Pros of investing in real estate
Investing in real estate has a number of advantages for investors. For one thing, the properties you manage may be eligible for tax deductions. This enables you to deduct charges like as property tax, upkeep and management, and insurance.
Inflation hedges are frequently associated with real estate investments. Inflation raises the value of your property and rents it out, increasing your return on investment (ROI).
One advantage of REITs is that they provide easy access to commercial real estate investing. You can bypass the time-consuming process of selecting and financing real estate by investing in REITs, which are corporations that have already invested in real estate assets.
Furthermore, publicly-traded REITs are highly liquid, which means you may purchase and sell them whenever you want. Real estate is illiquid and cannot be converted into cash quickly, but REITs can.
Companies must donate at least 90% of their taxable income to investors to qualify as REITs. This 90 percent rule permits businesses to avoid paying corporate taxes, which means greater dividend payments for you.
Cons of investing in real estate
However, you should keep in mind that your REIT investment is still vulnerable to economic risks. In reality, coronavirus caused a dramatic drop in commercial real estate prices in early 2020.

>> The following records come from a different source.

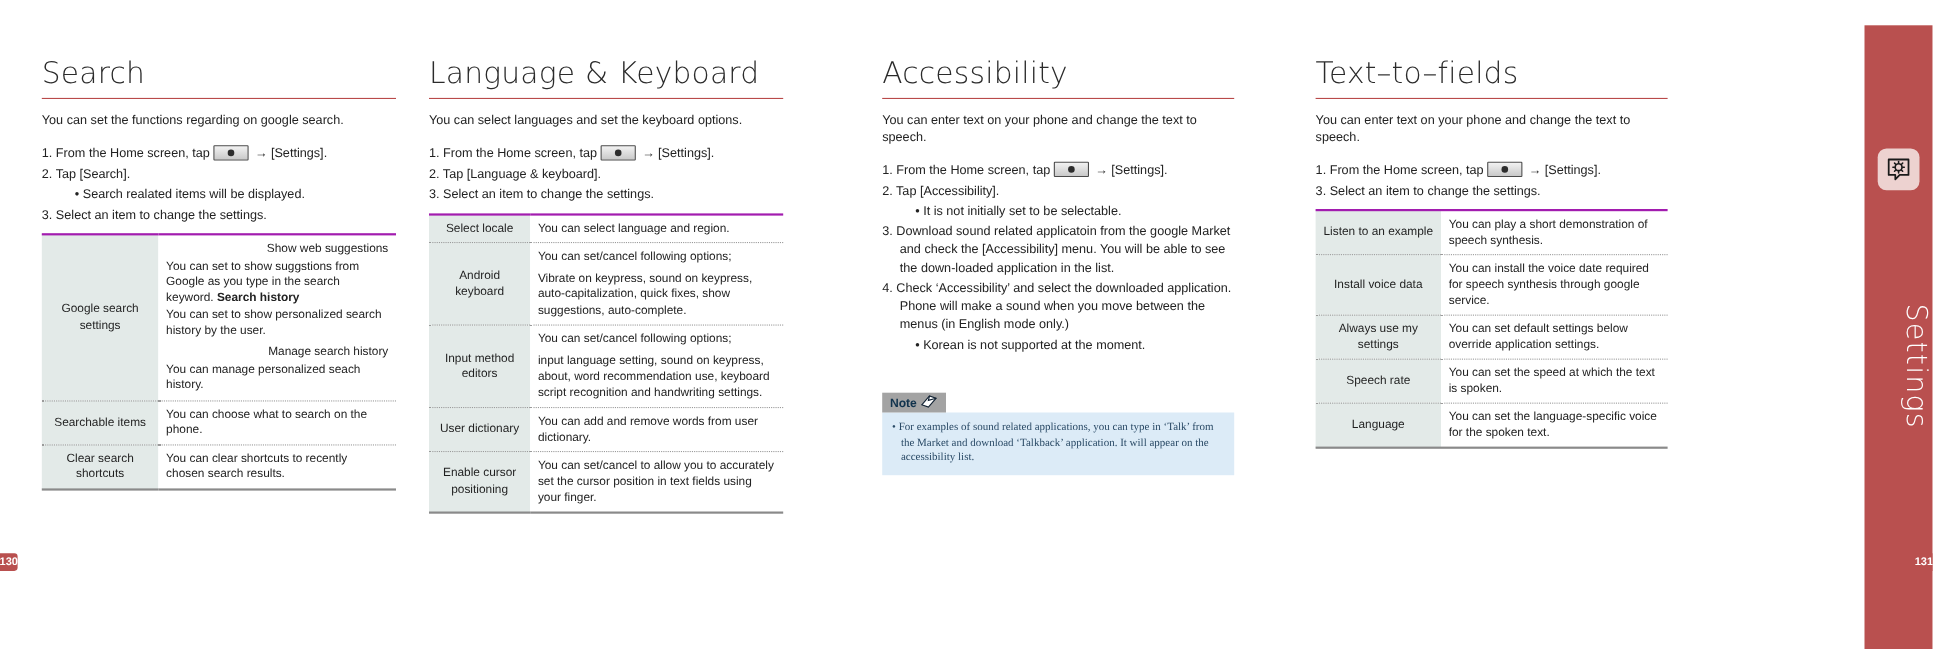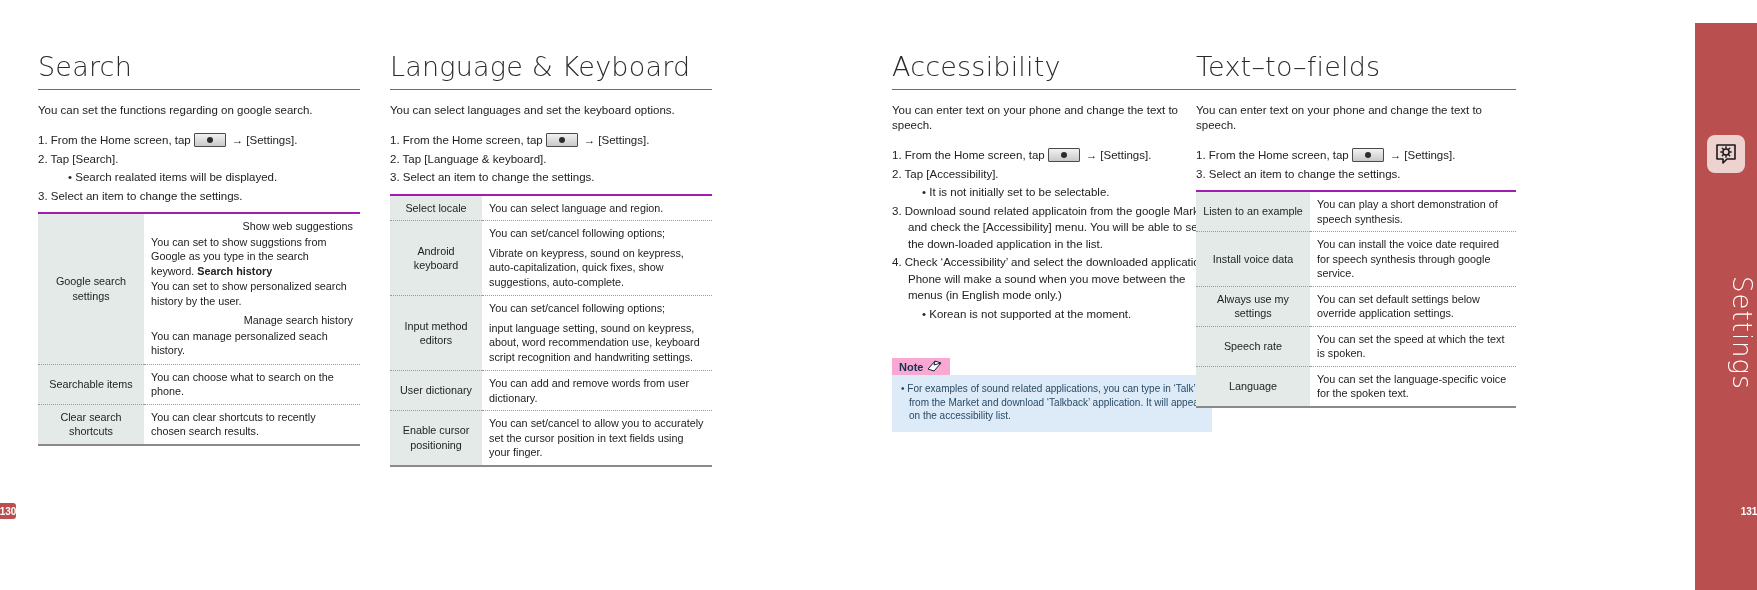--- a/index.html
+++ b/index.html
@@ -16,7 +16,7 @@
   .col{position:absolute;top:28px;}
   .col-1{left:38px;width:322px;}
   .col-2{left:390px;width:322px;}
-  .col-3{left:892px;width:320px;}
+  .col-3{left:802px;width:320px;}
   .col-4{left:1196px;width:320px;}
 
   h1.sec-title{

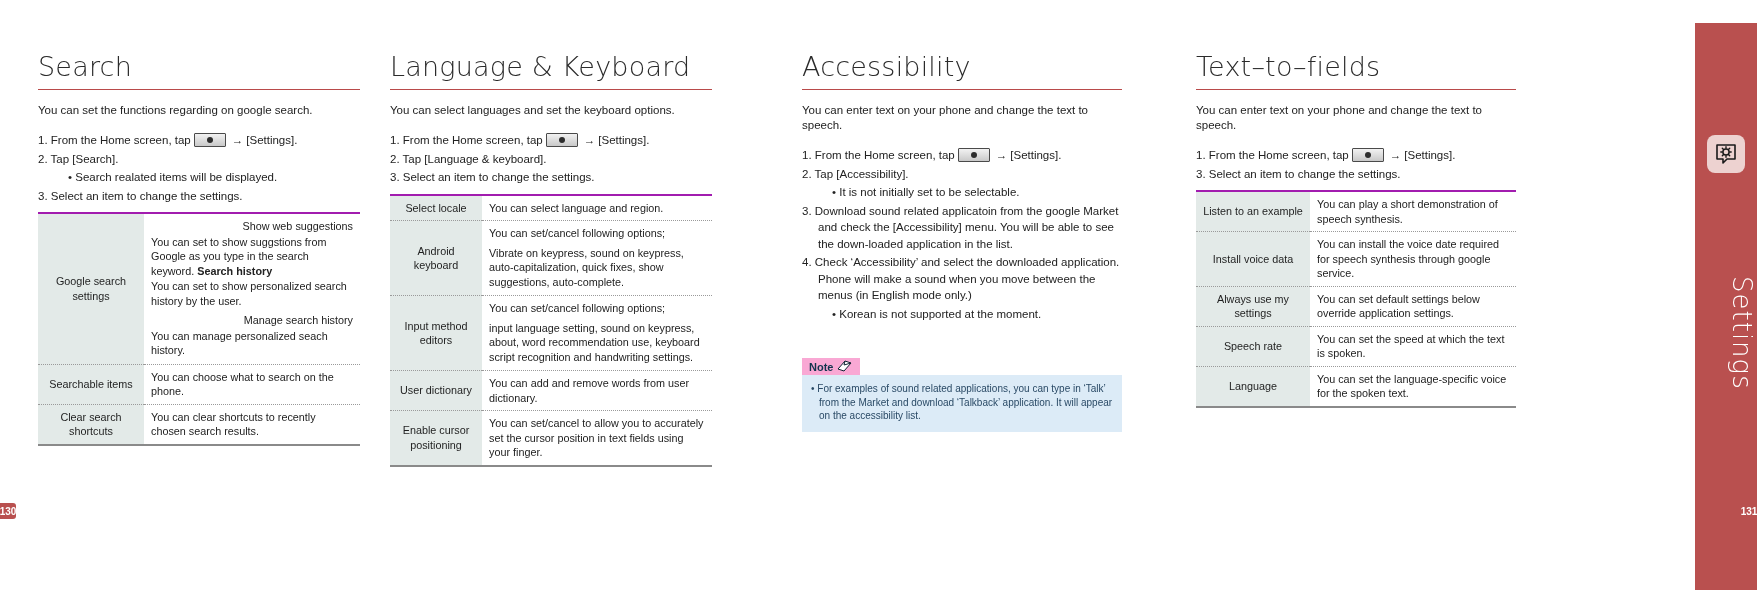--- a/index.html
+++ b/index.html
@@ -84,7 +84,7 @@
   
   .note{margin-top:35px;width:320px;}
   .note-tab{
-    display:inline-block;background:#f9a8d4;color:#11334d;
+    display:inline-block;background:#a3a3a3;color:#11334d;
     font-size:11px;font-weight:bold;padding:2px 8px 2px 7px;
     position:relative;
   }

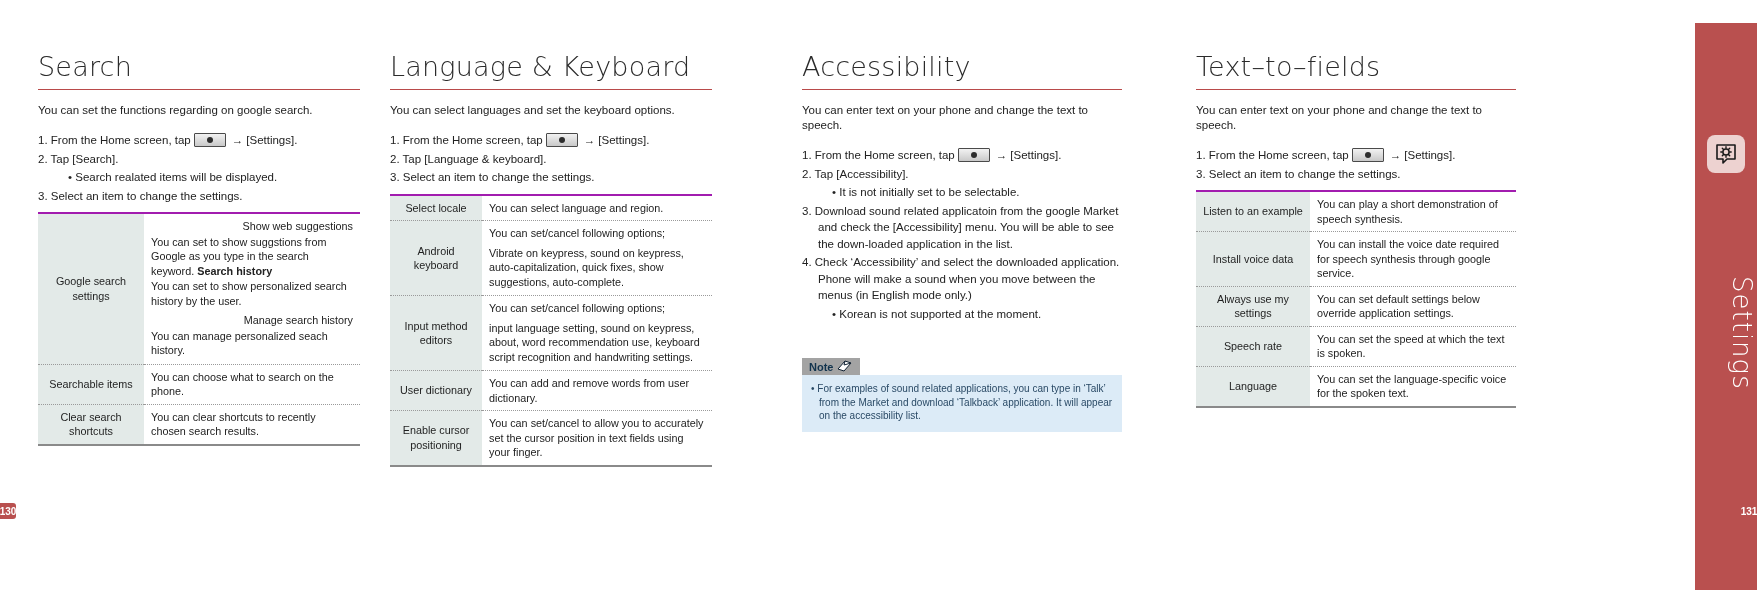--- a/index.html
+++ b/index.html
@@ -95,7 +95,7 @@
     background:#dcebf7;padding:7px 9px 9px 9px;
     font-size:10px;line-height:13.5px;color:#2a4a66;
   }
-  .note-body li{list-style:none;padding-left:8px;text-indent:-8px;}
+  .note-body li{list-style:none;padding-left:8px;text-indent:-8px;font-family:Liberation Serif, serif;}
 
   
   .sidetab{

It’s difficult to plan for the unexpected, but you could pick REIT mutual funds and ETFs if you want to reduce your risk.
Takeaway
The growth potential, dividend yield, time horizon, and risk level of stocks and real estate investments are all different.
Short-term and long-term investors alike can benefit from stocks. These investments are also quite liquid, and if the firm you invest it succeeds, you can make a lot of money.

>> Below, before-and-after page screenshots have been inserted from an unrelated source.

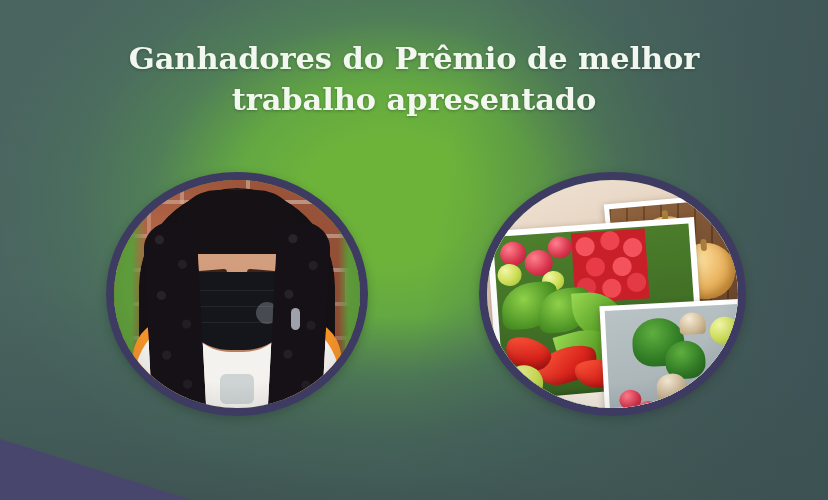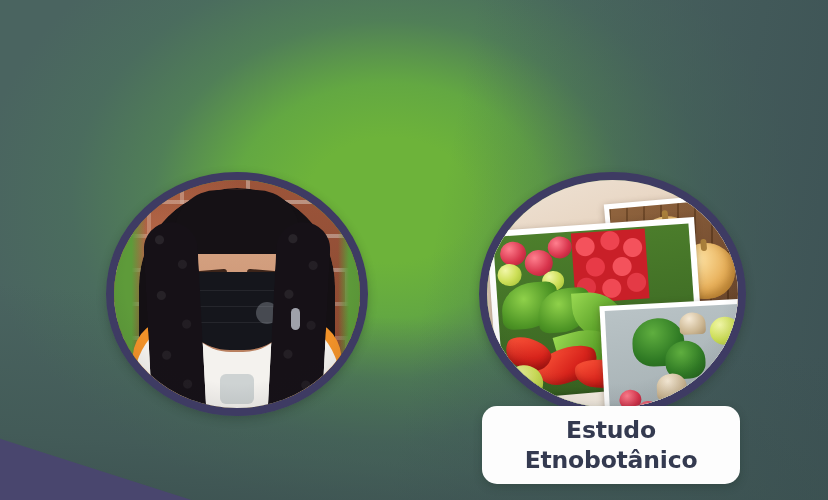--- a/index.html
+++ b/index.html
@@ -520,6 +520,8 @@
   <div class="bg-shade-bottom"></div>
   <div class="corner-wedge"></div>
 
+  <h1 class="title">Ganhadores do Prêmio de melhor
+trabalho apresentado</h1>
 
   <div class="photo-circle" id="circle-left">
     <div class="photo-inner">

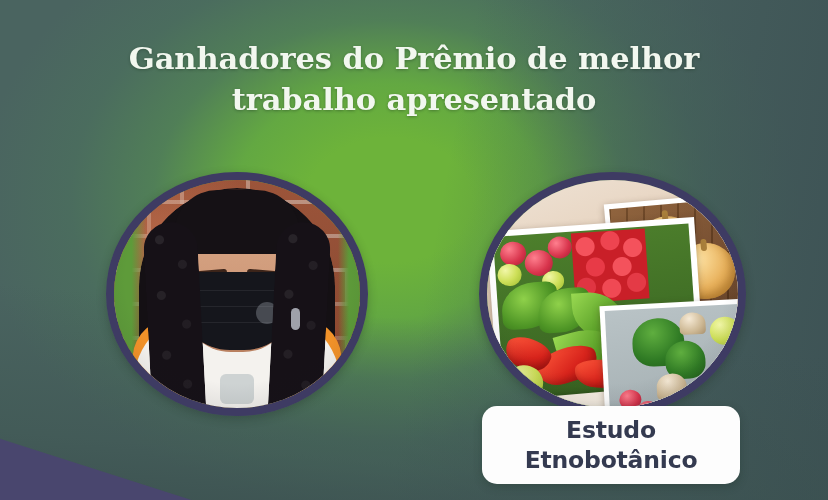--- a/index.html
+++ b/index.html
@@ -629,10 +629,6 @@
   </div>
 
 
-  <div class="caption" id="caption-right">
-    <span>Estudo
-Etnobotânico</span>
-  </div>
 
 </div>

If you want to go into real estate investing but don’t want to find and buy the properties yourself, REITs can be a good fit. Real estate investments are normally illiquid, requiring the purchase and holding of property for at least five years, while REITs can be quickly converted to cash.
However, you are not obligated to select one over the other (and you are not obligated to choose either). If you’re deciding between stocks and real estate, keep in mind that you can invest in both. Investing in both stocks and real estate, in fact, can help diversify your portfolio and increase total profits.
Ultimately, the best investment is one that you’re comfortable with and that fits your situation, goals, and overall portfolio. Stocks and real estate both have the potential for long-term development (as well as dangers and disadvantages), so if you have to choose between the two, go with the one that best suits your needs.